■ Modification records
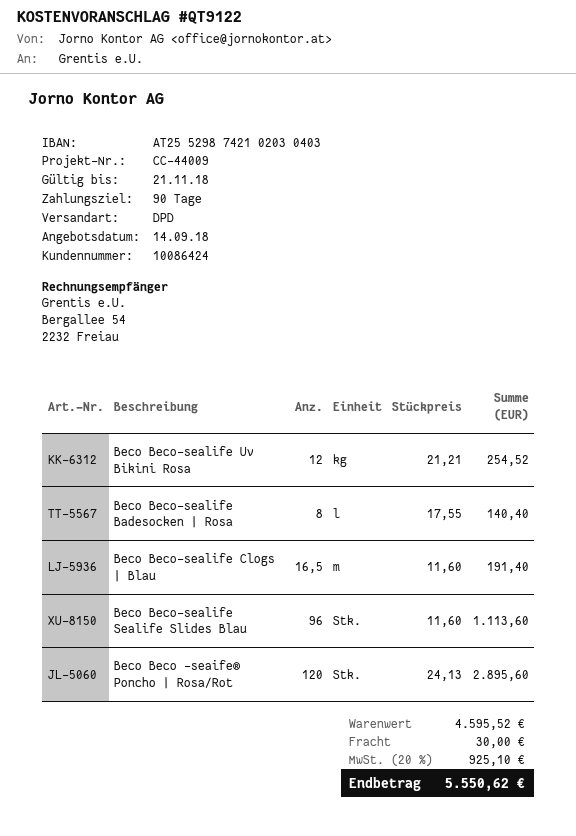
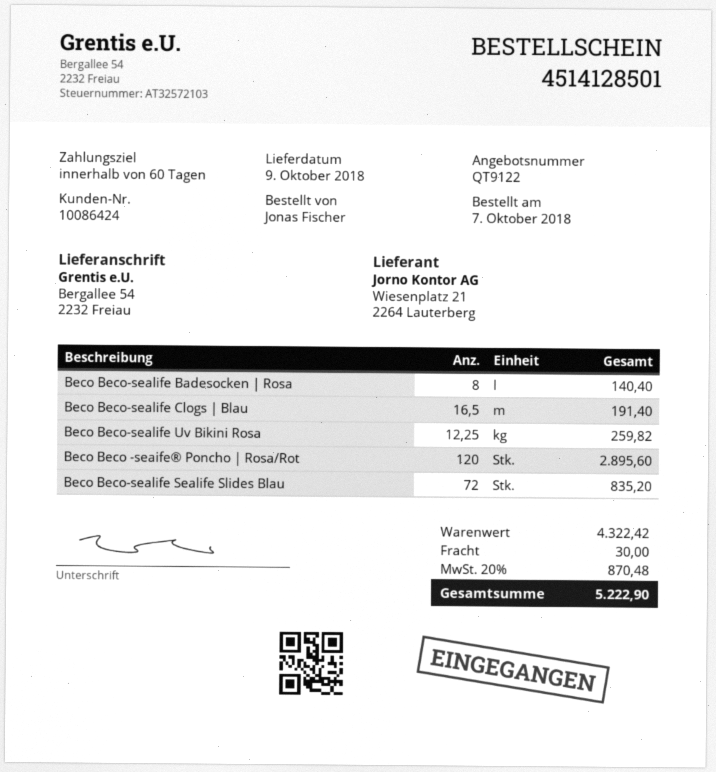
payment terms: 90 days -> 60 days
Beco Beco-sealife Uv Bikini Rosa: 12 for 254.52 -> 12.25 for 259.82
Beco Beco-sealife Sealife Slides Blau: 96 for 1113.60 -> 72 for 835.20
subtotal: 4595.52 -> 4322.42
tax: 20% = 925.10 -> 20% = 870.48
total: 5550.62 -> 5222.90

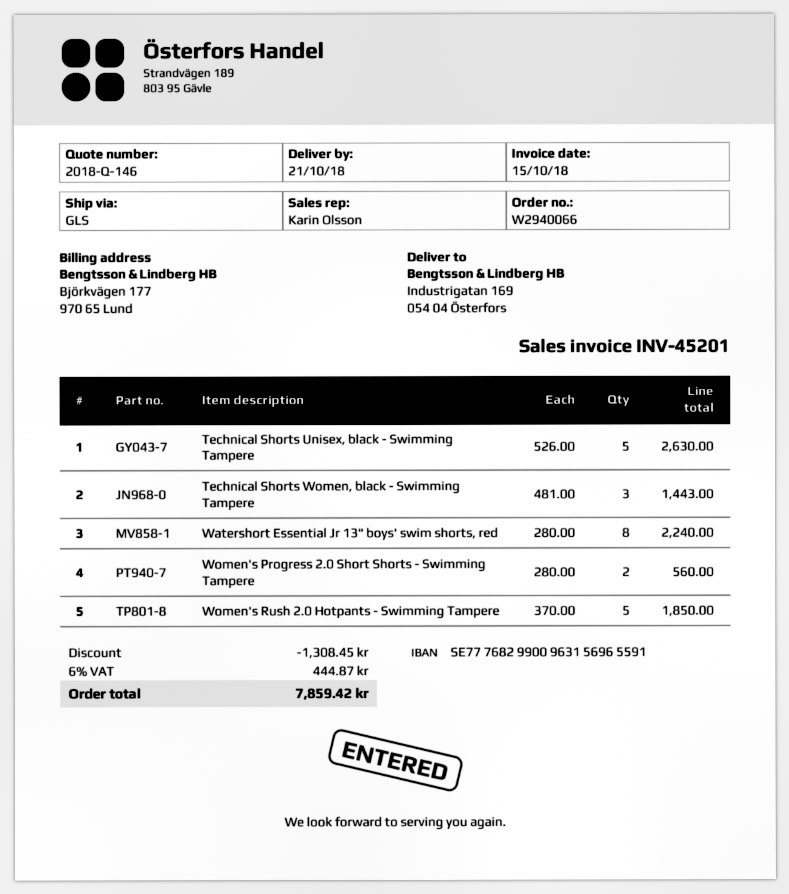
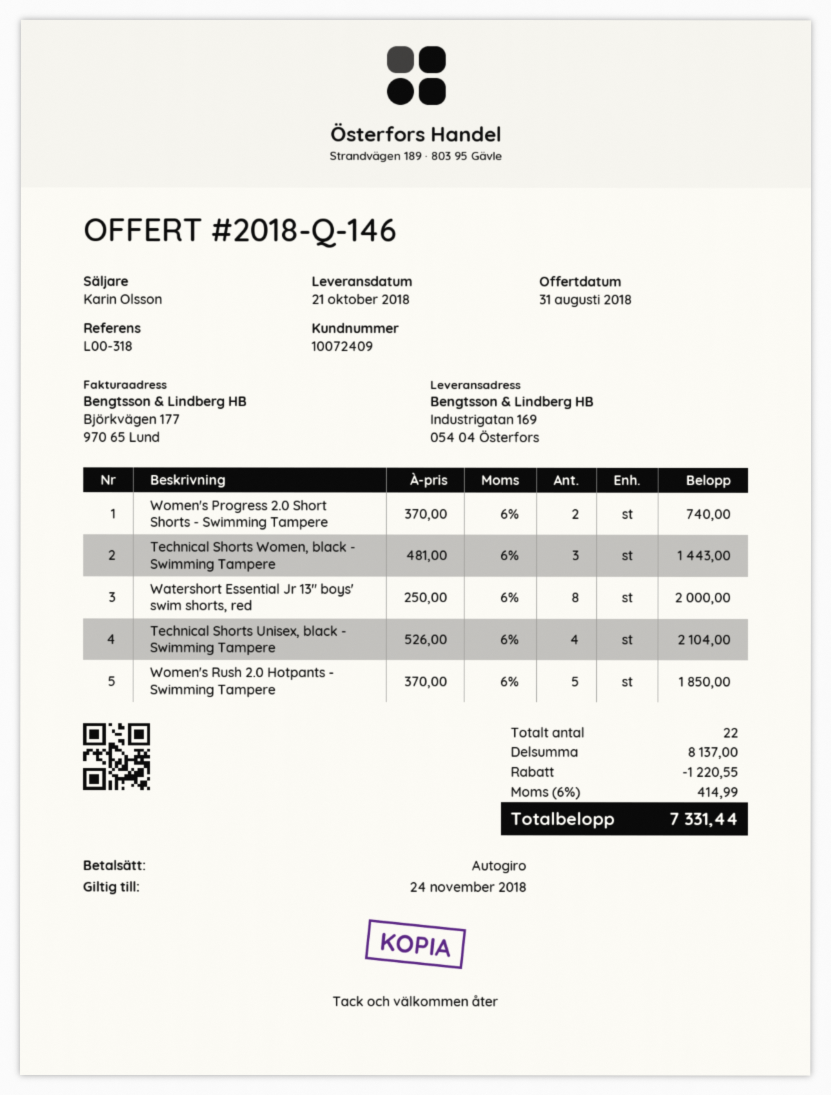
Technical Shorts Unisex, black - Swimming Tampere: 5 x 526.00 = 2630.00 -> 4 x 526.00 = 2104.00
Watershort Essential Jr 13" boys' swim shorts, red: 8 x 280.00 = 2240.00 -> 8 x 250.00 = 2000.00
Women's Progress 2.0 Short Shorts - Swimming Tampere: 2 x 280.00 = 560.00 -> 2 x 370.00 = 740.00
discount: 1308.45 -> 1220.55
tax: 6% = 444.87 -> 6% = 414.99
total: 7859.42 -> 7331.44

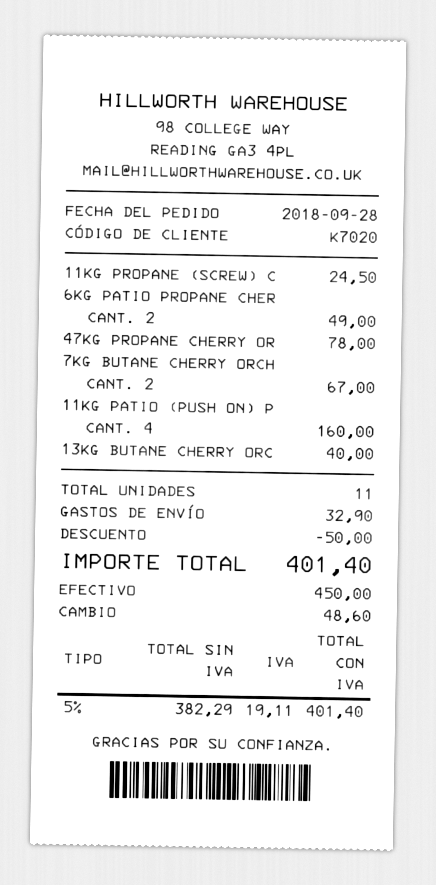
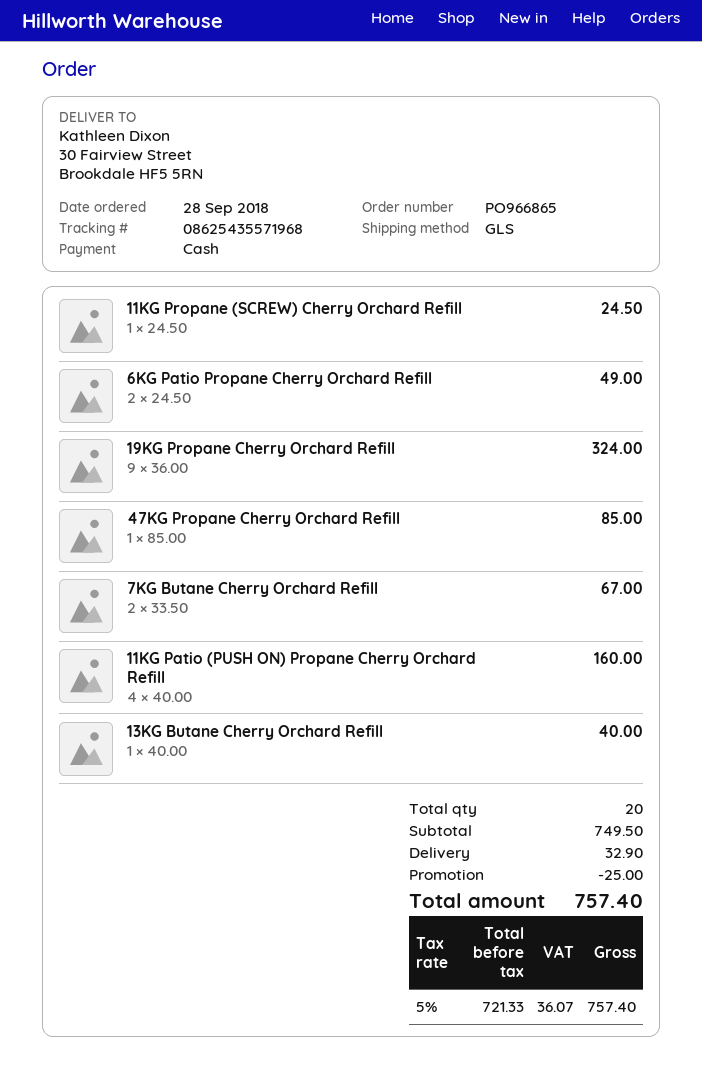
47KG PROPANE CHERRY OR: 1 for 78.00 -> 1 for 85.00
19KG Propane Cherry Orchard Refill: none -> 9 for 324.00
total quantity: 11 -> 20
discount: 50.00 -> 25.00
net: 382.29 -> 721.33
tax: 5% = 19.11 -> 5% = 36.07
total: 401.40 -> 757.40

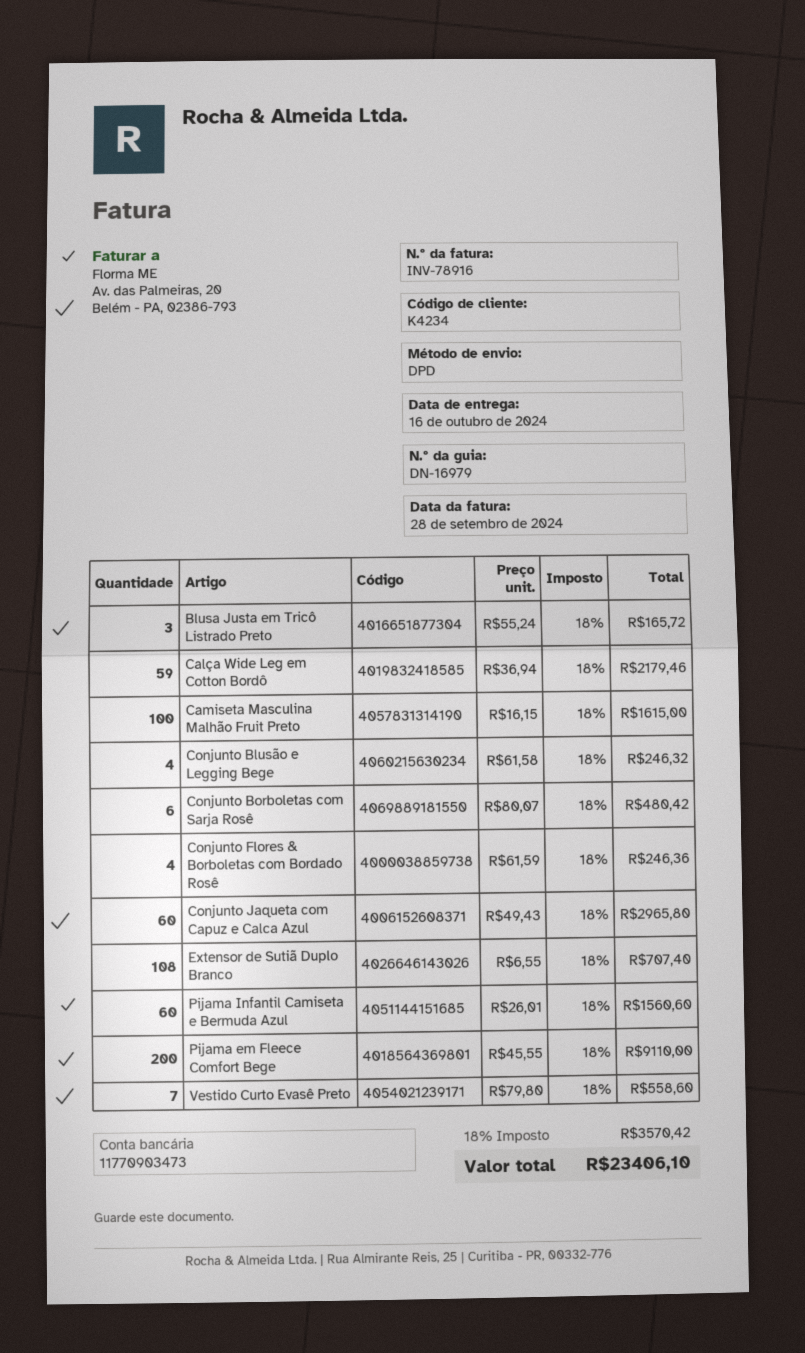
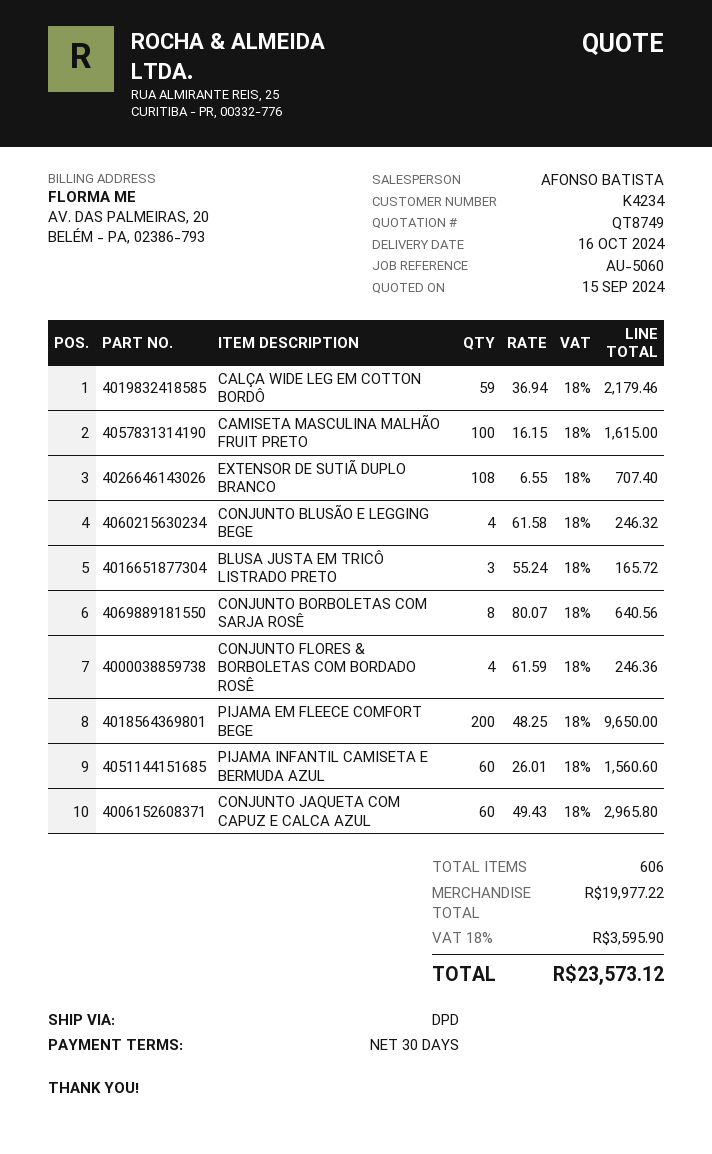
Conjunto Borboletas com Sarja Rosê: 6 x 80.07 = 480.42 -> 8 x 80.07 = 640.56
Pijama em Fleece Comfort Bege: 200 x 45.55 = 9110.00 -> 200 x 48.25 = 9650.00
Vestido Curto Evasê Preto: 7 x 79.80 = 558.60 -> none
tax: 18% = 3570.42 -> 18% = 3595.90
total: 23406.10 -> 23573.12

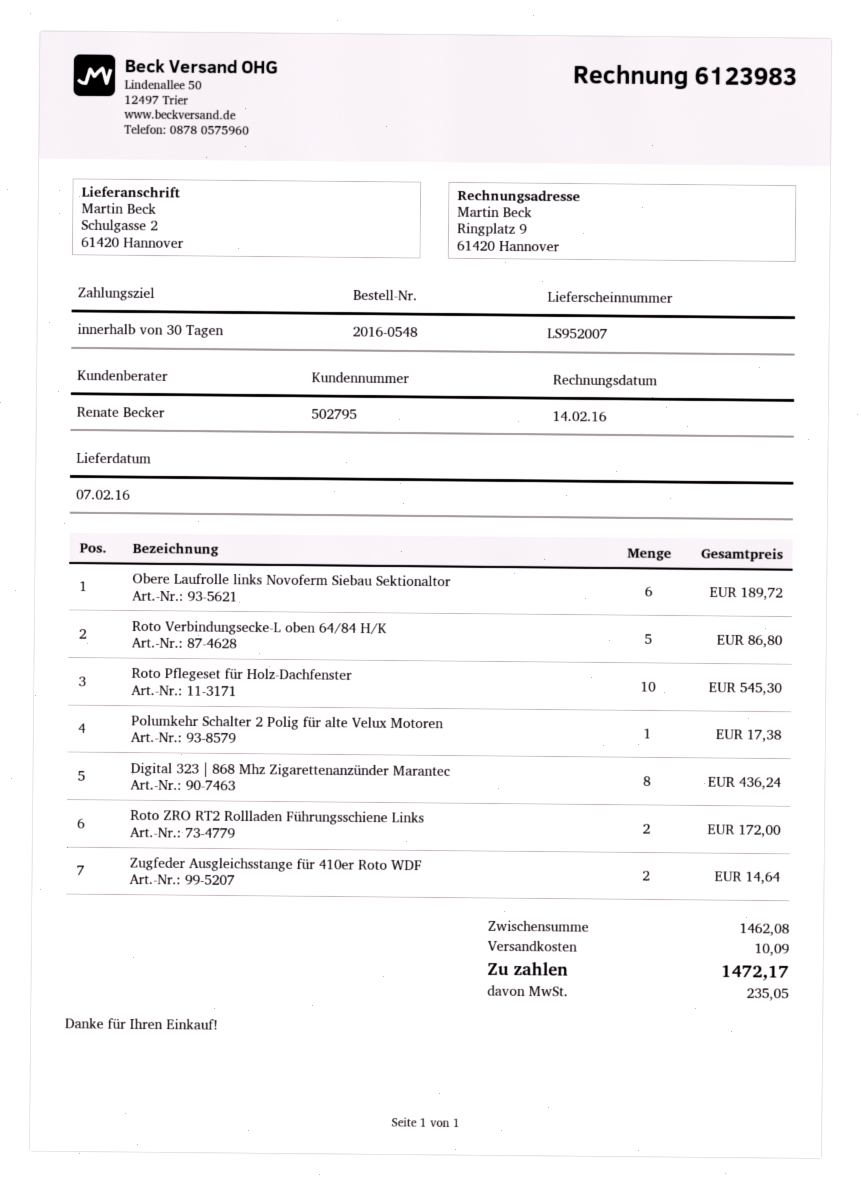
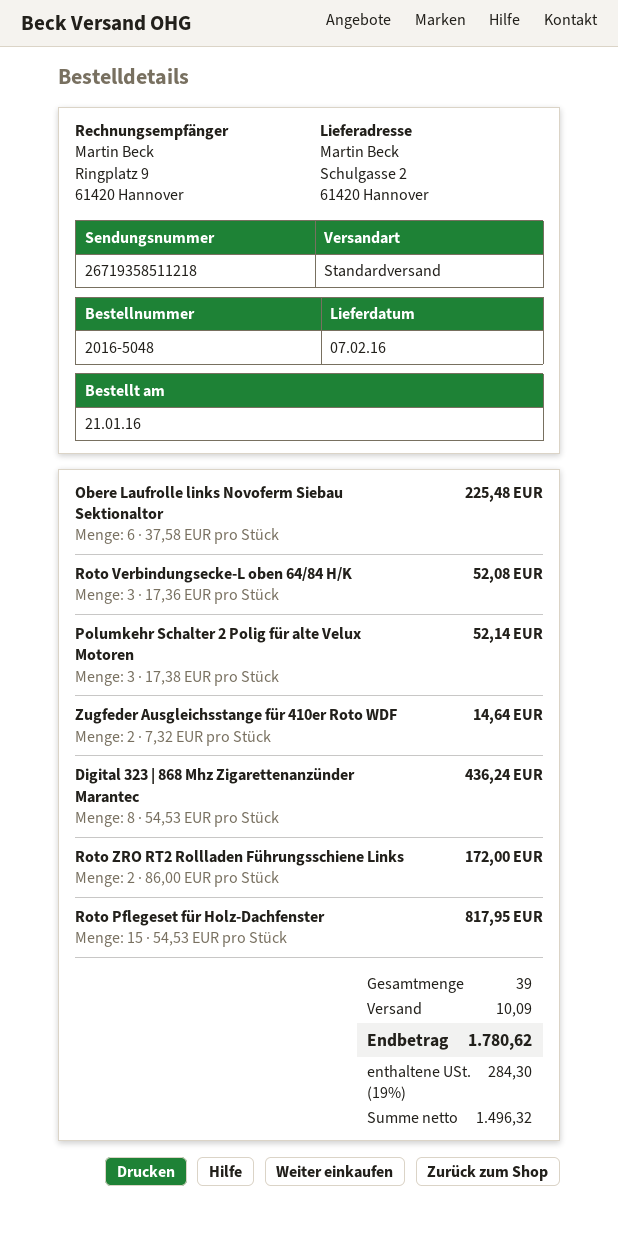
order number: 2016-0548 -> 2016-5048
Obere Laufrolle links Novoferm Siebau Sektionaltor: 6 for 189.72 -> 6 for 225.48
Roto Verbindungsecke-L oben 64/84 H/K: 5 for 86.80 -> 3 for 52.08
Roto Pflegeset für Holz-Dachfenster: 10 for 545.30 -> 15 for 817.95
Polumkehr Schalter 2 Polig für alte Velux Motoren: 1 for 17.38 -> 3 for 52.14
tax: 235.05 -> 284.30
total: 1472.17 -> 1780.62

■ Work to complete
Copy word for word the span of the records above that begins at the line with "tax: 18% = 3570.42 -> 18% = 3595.90" and ends at the line with "Roto Pflegeset für", including those two lines but not the pictures.

■ Task answer
tax: 18% = 3570.42 -> 18% = 3595.90
total: 23406.10 -> 23573.12

order number: 2016-0548 -> 2016-5048
Obere Laufrolle links Novoferm Siebau Sektionaltor: 6 for 189.72 -> 6 for 225.48
Roto Verbindungsecke-L oben 64/84 H/K: 5 for 86.80 -> 3 for 52.08
Roto Pflegeset für Holz-Dachfenster: 10 for 545.30 -> 15 for 817.95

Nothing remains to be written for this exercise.